Ulama Hanafiyyah[2] dan Syafi’iyyah[3] menyebutkan makruh tidur di
pekuburan. Mereka beralasan bahwa tidur di pekuburan bisa menyebabkan
rasa cemas dan tidak tenang di hati karena bisa jadi dia melihat dalam
mimpinya sesuatu yang bisa mengganggu akal sehatnya.[4]
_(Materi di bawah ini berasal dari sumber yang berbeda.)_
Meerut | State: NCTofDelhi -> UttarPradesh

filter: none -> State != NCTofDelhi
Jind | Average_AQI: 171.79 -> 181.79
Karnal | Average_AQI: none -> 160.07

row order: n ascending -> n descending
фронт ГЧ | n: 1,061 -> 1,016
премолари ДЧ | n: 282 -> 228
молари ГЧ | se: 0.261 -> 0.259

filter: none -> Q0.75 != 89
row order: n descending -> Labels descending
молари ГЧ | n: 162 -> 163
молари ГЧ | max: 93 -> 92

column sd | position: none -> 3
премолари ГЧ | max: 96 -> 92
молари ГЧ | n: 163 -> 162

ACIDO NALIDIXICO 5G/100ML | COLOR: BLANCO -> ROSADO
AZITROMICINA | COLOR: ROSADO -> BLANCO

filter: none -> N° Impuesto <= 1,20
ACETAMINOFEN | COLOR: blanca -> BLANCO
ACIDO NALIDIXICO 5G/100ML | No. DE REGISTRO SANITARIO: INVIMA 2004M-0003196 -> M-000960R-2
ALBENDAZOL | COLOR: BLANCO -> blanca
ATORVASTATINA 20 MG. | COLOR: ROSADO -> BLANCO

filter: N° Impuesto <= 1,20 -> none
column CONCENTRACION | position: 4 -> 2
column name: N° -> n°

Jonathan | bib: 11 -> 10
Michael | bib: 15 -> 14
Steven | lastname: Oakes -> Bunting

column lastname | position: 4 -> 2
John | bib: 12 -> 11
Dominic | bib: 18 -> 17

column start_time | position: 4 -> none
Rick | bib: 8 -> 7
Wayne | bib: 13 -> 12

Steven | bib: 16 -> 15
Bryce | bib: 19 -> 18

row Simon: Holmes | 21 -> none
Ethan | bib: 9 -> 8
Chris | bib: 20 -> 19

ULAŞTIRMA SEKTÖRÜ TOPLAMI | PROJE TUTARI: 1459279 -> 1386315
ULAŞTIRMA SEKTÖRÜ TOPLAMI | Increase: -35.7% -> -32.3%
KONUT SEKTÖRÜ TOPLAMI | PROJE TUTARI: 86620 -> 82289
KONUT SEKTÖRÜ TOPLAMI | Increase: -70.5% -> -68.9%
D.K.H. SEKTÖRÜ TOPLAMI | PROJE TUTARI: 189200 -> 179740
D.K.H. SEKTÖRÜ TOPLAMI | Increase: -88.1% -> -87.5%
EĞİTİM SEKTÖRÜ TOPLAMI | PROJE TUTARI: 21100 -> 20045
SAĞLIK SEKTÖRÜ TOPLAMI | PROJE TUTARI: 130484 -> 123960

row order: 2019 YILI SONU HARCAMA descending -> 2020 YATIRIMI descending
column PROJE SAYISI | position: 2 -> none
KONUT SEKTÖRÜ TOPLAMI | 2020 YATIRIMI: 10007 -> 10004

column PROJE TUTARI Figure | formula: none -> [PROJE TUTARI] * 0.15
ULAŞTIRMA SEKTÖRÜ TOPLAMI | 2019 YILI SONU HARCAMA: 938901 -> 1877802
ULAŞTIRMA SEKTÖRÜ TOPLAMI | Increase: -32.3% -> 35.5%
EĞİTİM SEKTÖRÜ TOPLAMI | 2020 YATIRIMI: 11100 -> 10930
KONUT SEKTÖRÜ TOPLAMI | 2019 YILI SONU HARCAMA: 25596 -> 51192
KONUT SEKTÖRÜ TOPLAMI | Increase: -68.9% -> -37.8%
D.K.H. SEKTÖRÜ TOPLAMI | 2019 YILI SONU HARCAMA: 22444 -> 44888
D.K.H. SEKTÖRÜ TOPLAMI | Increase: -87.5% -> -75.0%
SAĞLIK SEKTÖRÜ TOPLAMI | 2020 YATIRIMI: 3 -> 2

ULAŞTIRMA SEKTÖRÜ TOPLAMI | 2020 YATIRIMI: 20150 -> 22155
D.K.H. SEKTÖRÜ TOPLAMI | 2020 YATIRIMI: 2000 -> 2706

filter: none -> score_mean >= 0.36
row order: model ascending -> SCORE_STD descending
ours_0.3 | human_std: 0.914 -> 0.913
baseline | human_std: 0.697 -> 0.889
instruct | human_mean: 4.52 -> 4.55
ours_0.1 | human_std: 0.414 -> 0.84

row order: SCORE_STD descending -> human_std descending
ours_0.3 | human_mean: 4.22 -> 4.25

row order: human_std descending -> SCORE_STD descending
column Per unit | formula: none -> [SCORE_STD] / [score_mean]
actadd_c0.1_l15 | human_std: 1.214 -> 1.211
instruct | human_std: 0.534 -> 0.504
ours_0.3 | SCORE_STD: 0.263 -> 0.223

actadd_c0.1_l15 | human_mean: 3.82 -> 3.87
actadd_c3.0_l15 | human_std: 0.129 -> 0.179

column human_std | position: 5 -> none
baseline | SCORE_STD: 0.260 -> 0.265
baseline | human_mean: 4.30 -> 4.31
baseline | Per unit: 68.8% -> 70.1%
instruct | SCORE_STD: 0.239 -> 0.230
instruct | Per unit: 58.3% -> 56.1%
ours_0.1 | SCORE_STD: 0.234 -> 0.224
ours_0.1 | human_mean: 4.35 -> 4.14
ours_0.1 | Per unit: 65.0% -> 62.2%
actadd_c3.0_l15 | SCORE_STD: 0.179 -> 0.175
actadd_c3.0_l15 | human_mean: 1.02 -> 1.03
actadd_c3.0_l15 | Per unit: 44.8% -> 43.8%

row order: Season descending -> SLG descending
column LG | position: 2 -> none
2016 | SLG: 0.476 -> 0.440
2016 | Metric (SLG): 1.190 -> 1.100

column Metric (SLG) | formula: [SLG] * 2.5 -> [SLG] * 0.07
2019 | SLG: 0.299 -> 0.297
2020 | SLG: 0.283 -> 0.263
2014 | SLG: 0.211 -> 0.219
Ulama Syafi’iyyah mengecualikan dari hukum makruhnya tidur di pekuburan
yaitu tidur di sisi kubur yang menyendiri; misalnya kubur yang ada di
dalam rumah yang berpenghuni.[5]
Sebagian Ulama Syafi’iyyah juga mengecualikan kemakruhan ini apabila
tidur di pekuburan secara berjama’ah. Mereka berkata, "Sebagaimana
sering dilakukan oleh orang yang sering tidur di pekuburan pada malam
Jum’at untuk membaca al-Qur`ân, atau berziarah; yang seperti ini tidak
dimakruhkan.[6]
Namun pendapat ini terbantah karena perbuatan ini merupakan amalan yang
tidak ada dalilnya sehingga tentu lebih dimakruhkan, bahkan dilarang
karena barangsiapa melakukannya dengan tujuan beribadah maka ini
merupakan perbuatan bid’ah.[7]
Ulama Hanafiyyah berkata, "Dimakruhkan melakukan apapun di kubur kecuali
yang ada tuntunannya dalam as-Sunnah; dan yang didapatkan dari
as-Sunnah hanya ziarah dan berdo’a dengan berdiri sebagaimana yang
dicontohkan oleh Nabi Shallallahu ‘alaihi wa sallam [8].
2. MEMANFAATKAN APA YANG ADA DI TANAH KUBUR, SEPERTI RUMPAUT, BUAH DAN LAINNYA.
Ulama Hanafiyyah menyebutkannya makruh hukumnya memotong tanaman yang
hidup di pekuburan. Mereka beralasan, "Selama tumbuhan itu basah (hidup)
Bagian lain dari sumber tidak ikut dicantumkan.